● Exercise details
Keep only the lines that hold the string "source", filtering out the rest of the entries below.

● Itemized modification records
----------------

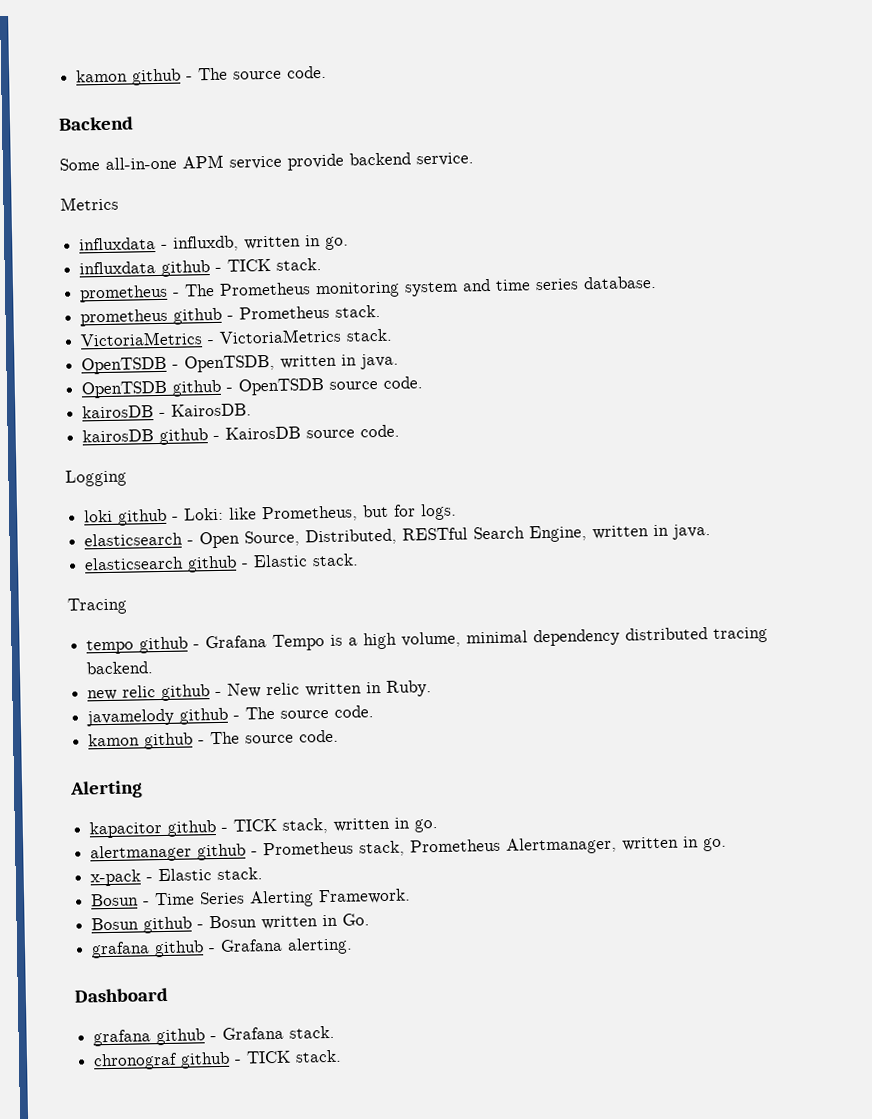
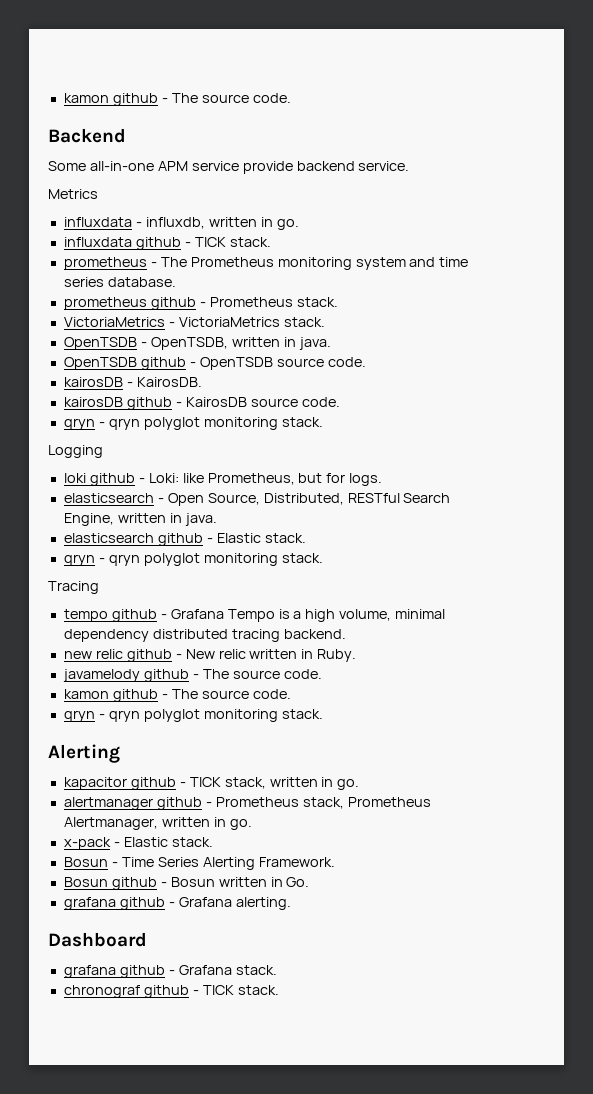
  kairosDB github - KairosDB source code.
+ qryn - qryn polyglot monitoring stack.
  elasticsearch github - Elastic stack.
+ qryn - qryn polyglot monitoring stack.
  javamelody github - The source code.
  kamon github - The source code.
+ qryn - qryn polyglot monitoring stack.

----------------

● Exercise result
  kairosDB github - KairosDB source code.
  javamelody github - The source code.
  kamon github - The source code.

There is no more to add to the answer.